• What to work on
Lines containing "none" should be pulled from the material below.

• Task inputs
———

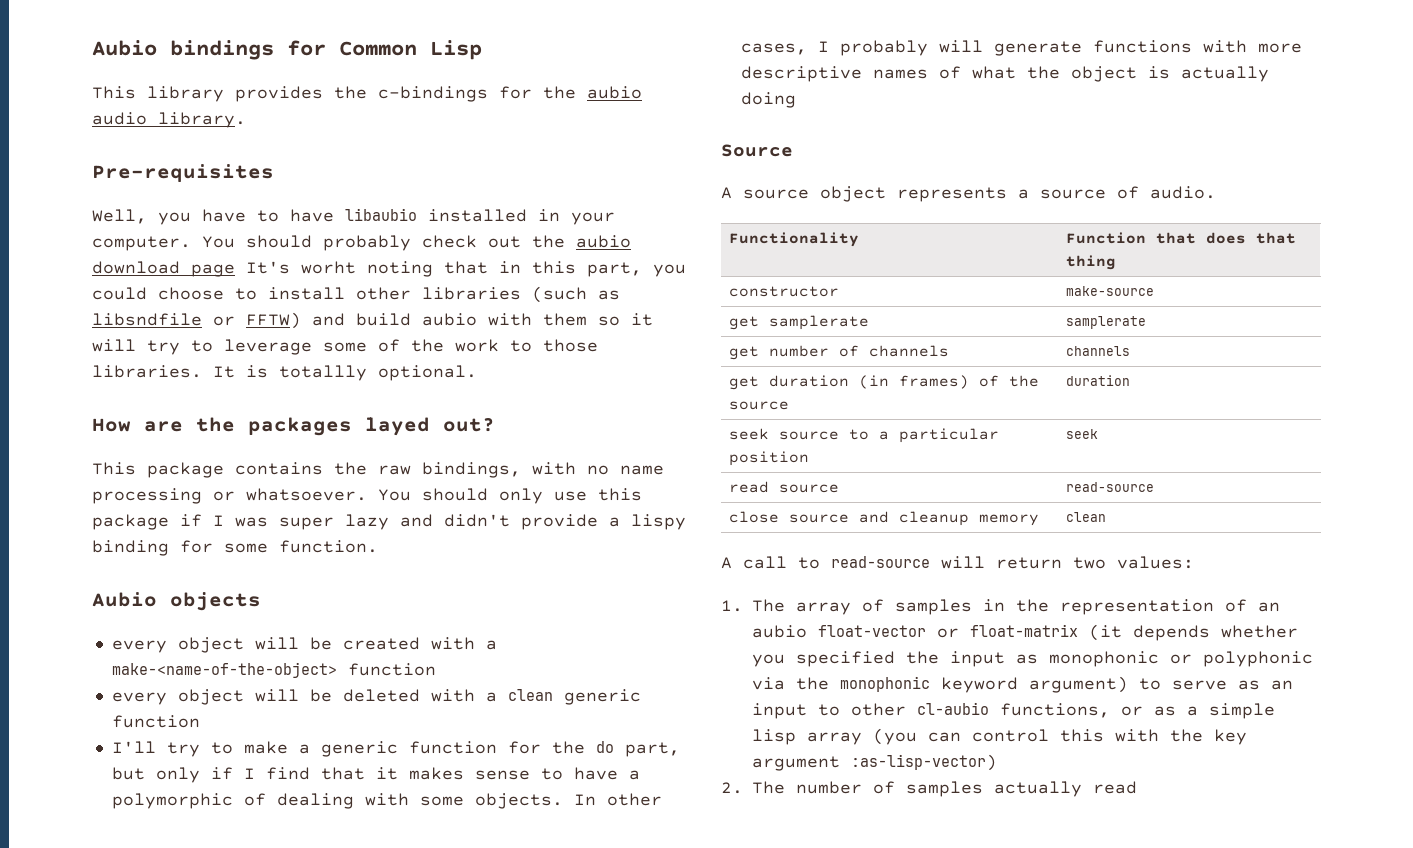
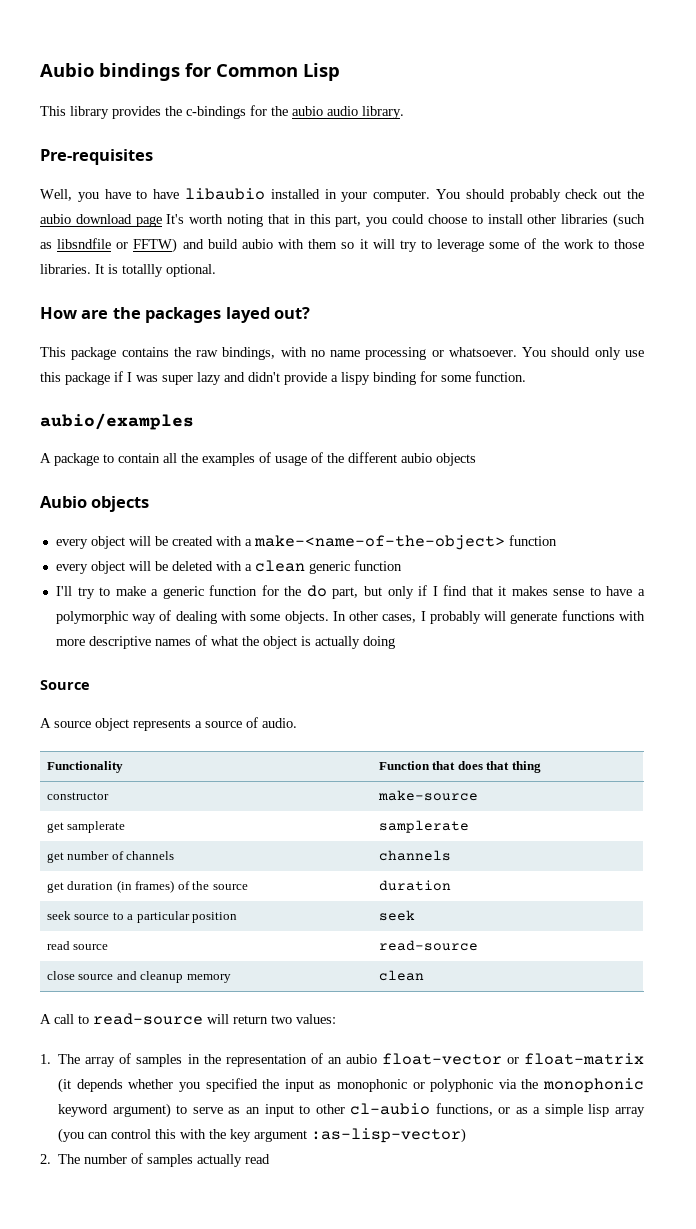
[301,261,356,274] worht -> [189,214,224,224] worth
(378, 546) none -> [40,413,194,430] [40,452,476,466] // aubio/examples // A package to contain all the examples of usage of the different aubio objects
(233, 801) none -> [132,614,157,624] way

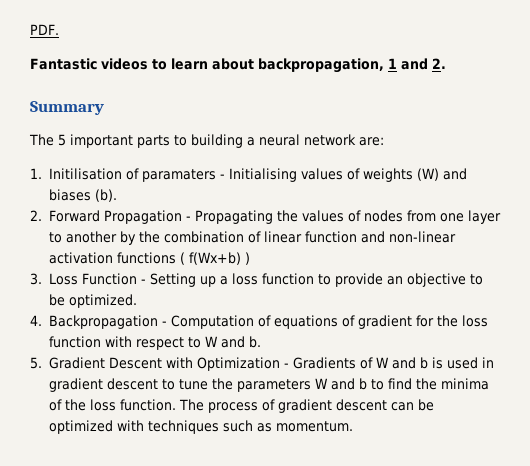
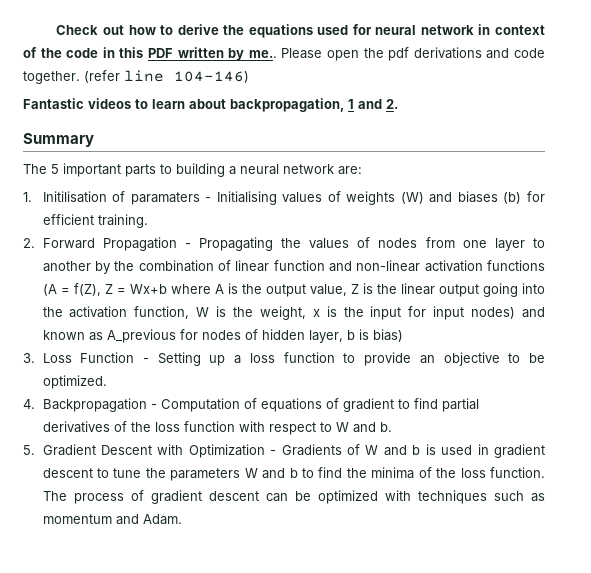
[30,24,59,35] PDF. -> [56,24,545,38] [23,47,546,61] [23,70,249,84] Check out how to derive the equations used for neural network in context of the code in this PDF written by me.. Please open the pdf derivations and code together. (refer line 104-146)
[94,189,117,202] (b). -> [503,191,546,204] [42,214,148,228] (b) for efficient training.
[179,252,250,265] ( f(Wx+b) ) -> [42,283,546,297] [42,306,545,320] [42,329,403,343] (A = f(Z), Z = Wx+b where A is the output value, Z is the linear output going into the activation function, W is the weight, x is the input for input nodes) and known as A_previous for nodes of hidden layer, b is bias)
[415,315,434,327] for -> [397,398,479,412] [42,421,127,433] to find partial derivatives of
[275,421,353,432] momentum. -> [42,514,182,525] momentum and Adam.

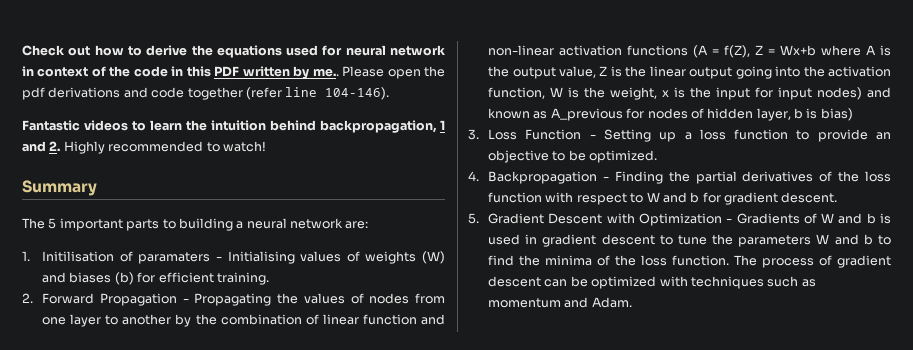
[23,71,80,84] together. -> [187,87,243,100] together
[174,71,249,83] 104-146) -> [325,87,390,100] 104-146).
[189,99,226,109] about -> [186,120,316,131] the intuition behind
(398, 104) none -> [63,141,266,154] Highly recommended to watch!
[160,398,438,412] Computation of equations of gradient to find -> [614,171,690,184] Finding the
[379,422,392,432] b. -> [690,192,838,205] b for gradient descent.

———

• Solution to this exercise
(378, 546) none -> [40,413,194,430] [40,452,476,466] // aubio/examples // A package to contain all the examples of usage of the different aubio objects
(233, 801) none -> [132,614,157,624] way
(398, 104) none -> [63,141,266,154] Highly recommended to watch!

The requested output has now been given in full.